On June 5, 1976 the Teton Dam in Idaho burst, flooding a considerable area and washing toxic chemicals out of a warehouse into the reservoir below the dam. Coast Guard Auxiliarists warned boaters to evacuate, and helped build a levee that saved the city of Idaho Falls.
In 1976 the Coast Guard commissioned a study of the Auxiliary by a private research firm, University Sciences Forum of Washington. After interviewing key personnel in the Coast Guard and the Auxiliary and analyzing questionnaires filled out by about two thousand Auxiliarists, the researchers concluded that that Auxiliary was in good health. "In summary," they wrote, "we consider the Auxiliary the greatest economical resource readily available to the COGARD. It performs in an outstanding manner and its personnel are among the most professional group of volunteers in the nation...."
Another study, conducted the following year by a Coast Guard "Long Range Planning Board" chaired by CAPT G.L. Kraine, was not quite so euphoric. The Kraine study complimented the work done by the Auxiliary, but urged the regular Coast Guard to do a better job of utilizing Auxiliary resources and play a bigger role in its administration. One sentence in the report echoed the sentiments of many Auxiliarists: "Many Coast Guard personnel are not familiar with the Auxiliary nor aware of its capabilities."

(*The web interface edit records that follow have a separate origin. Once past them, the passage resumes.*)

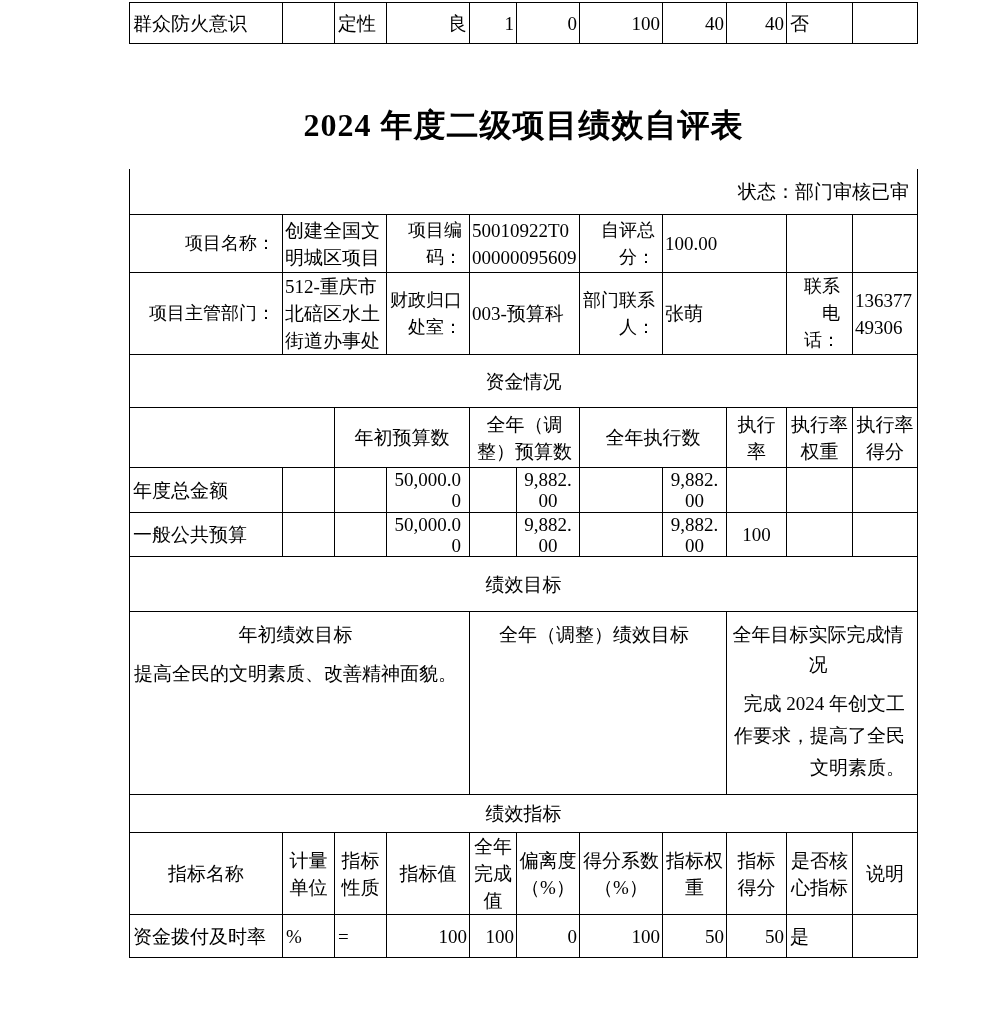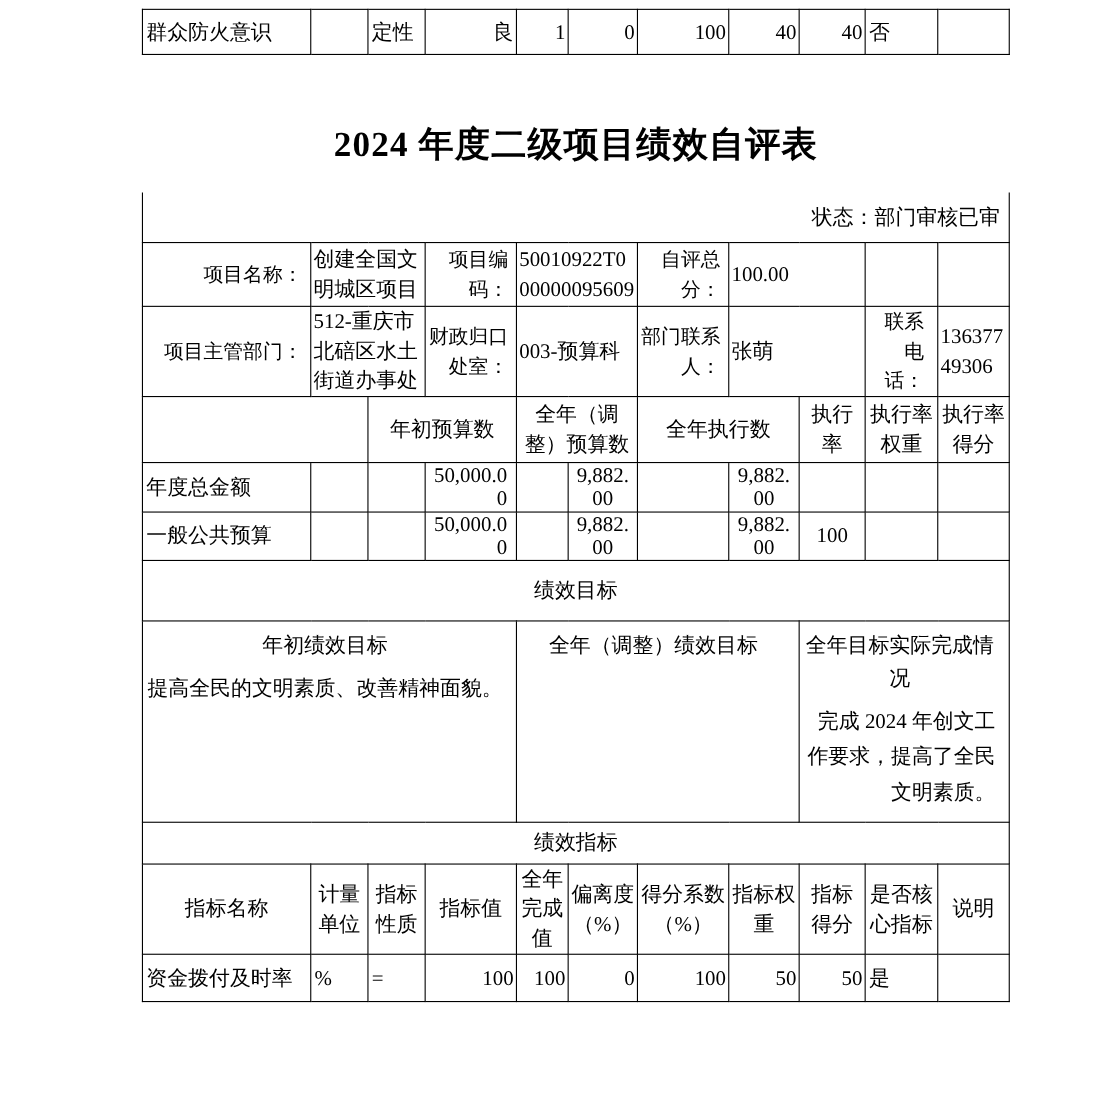--- a/index.html
+++ b/index.html
@@ -15,21 +15,21 @@
   table { border-collapse: collapse; table-layout: fixed; width: 789px; }
   td {
     border: 1px solid #000;
     font-size: 19px;
     line-height: 21px;
     vertical-align: middle;
     overflow: hidden;
     padding: 0 2px;
   }
 
-  .top-table { margin-top: 8px; }
+  .top-table { margin-top: 2px; }
   .top-table tr { height: 41px; }
 
   .doc-title {
     margin-top: 60px;
     text-align: center;
     font-size: 32px;
     font-weight: bold;
     line-height: 42px;
     letter-spacing: 1px;
   }
@@ -136,20 +136,23 @@
         <td class="lbl">项目主管部门：</td>
         <td class="val" colspan="2">512-重庆市北碚区水土街道办事处</td>
         <td class="lbl">财政归口处室：</td>
         <td class="val" colspan="2">003-预算科</td>
         <td class="lbl">部门联系人：</td>
         <td class="val" colspan="2">张萌</td>
         <td class="lbl lbl-nrw">联系电话：</td>
         <td class="val brk">13637749306</td>
       </tr>
 
+      <tr style="height:53px">
+        <td class="sect" colspan="11">资金情况</td>
+      </tr>
 
       <tr style="height:60px">
         <td class="hd" colspan="2"></td>
         <td class="hd" colspan="2">年初预算数</td>
         <td class="hd" colspan="2">全年（调整）预算数</td>
         <td class="hd" colspan="2">全年执行数</td>
         <td class="hd">执行率</td>
         <td class="hd">执行率权重</td>
         <td class="hd">执行率得分</td>
       </tr>

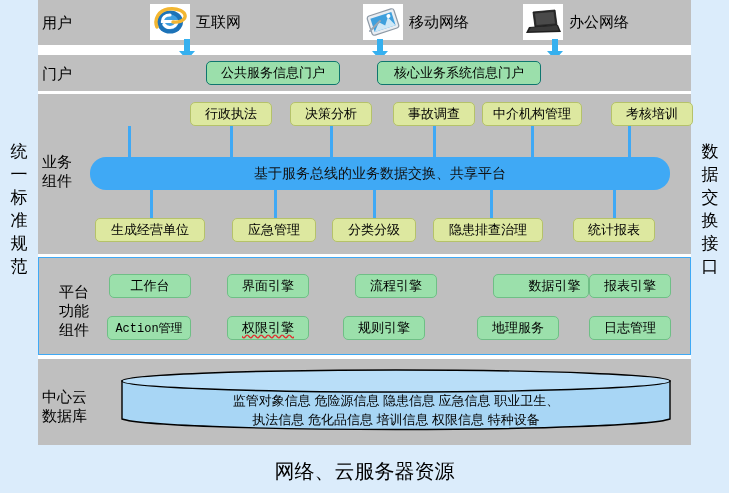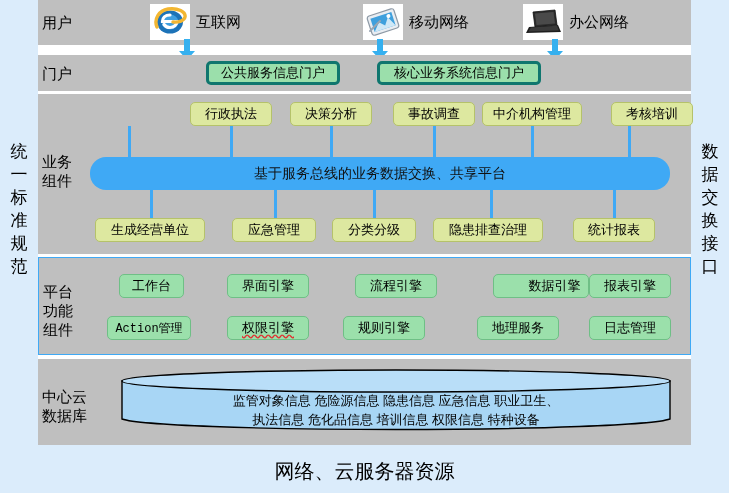--- a/index.html
+++ b/index.html
@@ -61,21 +61,21 @@
 
   
   .node{
     position:absolute;
     box-sizing:border-box;
     border-radius:5px;
     display:flex;align-items:center;justify-content:center;
     font-size:13px;color:#000;white-space:nowrap;
     text-align:center;
   }
-  .node.portal{background:#9bdfab;border:3px solid #0f766e;height:24px;}
+  .node.portal{background:#9bdfab;border:1px solid #0f766e;height:24px;}
   .node.biz{background:#dde8a0;border:1px solid #b5c26a;height:24px;}
   .node.plat{background:#9be0ab;border:1px solid #6fbf86;height:24px;}
   .node.plat.mono{font-family:"Liberation Mono","DejaVu Sans Mono",monospace;font-size:12px;}
 
   .misspell{
     text-decoration:underline;
     text-decoration-style:wavy;
     text-decoration-color:#e03030;
     text-underline-offset:2px;
   }
@@ -258,27 +258,27 @@
         <span>隐患排查治理</span>
         </div>
       <div class="node biz" style="left:535px;top:124px;width:82px;">
         <span>统计报表</span>
         </div>
     </div>
 
     <div id="band-gap3"></div>
 
     <div class="band bordered" id="band-plat">
-      <div class="rowlabel" style="top:24px;">
+      <div class="rowlabel" style="top:24px;margin-left:16px;">
         <span>平台</span>
         <span>功能</span>
         <span>组件</span>
       </div>
 
-      <div class="node plat" style="left:80px;top:16px;width:65px;">
+      <div class="node plat" style="left:70px;top:16px;width:82px;">
         <span>工作台</span>
         </div>
       <div class="node plat" style="left:188px;top:16px;width:82px;">
         <span>界面引擎</span>
         </div>
       <div class="node plat" style="left:316px;top:16px;width:82px;">
         <span>流程引擎</span>
         </div>
       <div class="node plat" style="left:454px;top:16px;width:96px;padding-left:27px;">
         <span>数据引擎</span>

The Coast Guard, to the extent that its budget would let it, took the Kraine Board's recommendations to heart. Information about the Auxiliary was added to indoctrination courses in Coast Guard boot camp and officers' candidate schools. Coast Guard officers newly appointed as Auxiliary Directors were put through a week-long special training course. The Auxiliary's data processing system, AUXMIS (Auxiliary Management Information System) was revised up to keep better track of Auxiliary activities, including individual Auxiliarists' service records. A Goal Attainment Program (GAP) enabled the Directors to set challenges for each flotilla on the basis of its capabilities and performance.
By the end of the decade Auxiliarists felt more a part of a truly national organization. In 1979 Auxiliary membership surpassed forty-six thousand - a figure that exceeded the numerical strength of the Coast Guard by about twenty-five percent. Another study by a Coast Guard board in 1981 concluded that "developments in the Auxiliary program in the last four years have to a great extent resolved the problems outlined in the 1977 report."